─── Records supplied ───

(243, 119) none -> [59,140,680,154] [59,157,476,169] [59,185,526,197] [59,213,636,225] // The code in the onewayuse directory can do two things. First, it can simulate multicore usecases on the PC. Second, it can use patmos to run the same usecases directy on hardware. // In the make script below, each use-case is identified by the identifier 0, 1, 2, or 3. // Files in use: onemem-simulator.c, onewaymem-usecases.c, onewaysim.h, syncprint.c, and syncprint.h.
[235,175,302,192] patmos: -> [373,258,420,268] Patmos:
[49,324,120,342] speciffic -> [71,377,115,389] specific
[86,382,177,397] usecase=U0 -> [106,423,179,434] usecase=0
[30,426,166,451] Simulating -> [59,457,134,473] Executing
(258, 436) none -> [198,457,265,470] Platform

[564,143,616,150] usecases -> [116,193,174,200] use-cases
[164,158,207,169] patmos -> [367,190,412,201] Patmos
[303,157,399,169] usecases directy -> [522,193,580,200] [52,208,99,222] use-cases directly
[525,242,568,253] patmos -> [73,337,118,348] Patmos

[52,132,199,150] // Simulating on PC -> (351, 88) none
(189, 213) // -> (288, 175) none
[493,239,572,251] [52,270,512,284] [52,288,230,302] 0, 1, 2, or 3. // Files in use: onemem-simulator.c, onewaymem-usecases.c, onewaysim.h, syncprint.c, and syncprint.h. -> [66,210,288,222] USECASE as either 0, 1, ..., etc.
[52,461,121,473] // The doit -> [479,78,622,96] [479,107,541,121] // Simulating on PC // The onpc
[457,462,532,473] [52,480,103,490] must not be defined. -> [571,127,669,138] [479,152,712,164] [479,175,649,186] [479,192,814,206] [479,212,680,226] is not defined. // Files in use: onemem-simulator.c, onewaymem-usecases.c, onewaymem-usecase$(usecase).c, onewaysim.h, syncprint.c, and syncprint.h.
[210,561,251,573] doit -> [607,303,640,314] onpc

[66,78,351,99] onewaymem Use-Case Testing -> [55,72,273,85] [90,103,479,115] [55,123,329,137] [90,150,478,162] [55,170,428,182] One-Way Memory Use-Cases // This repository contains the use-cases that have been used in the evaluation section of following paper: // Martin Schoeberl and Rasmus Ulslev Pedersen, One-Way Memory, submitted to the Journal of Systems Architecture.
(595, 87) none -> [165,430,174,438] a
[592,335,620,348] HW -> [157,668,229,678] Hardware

───

→ Exercise requirements
For each line in the entries that holds "Simulating", return that line.

→ Response area
[30,426,166,451] Simulating -> [59,457,134,473] Executing
[52,132,199,150] // Simulating on PC -> (351, 88) none
[52,461,121,473] // The doit -> [479,78,622,96] [479,107,541,121] // Simulating on PC // The onpc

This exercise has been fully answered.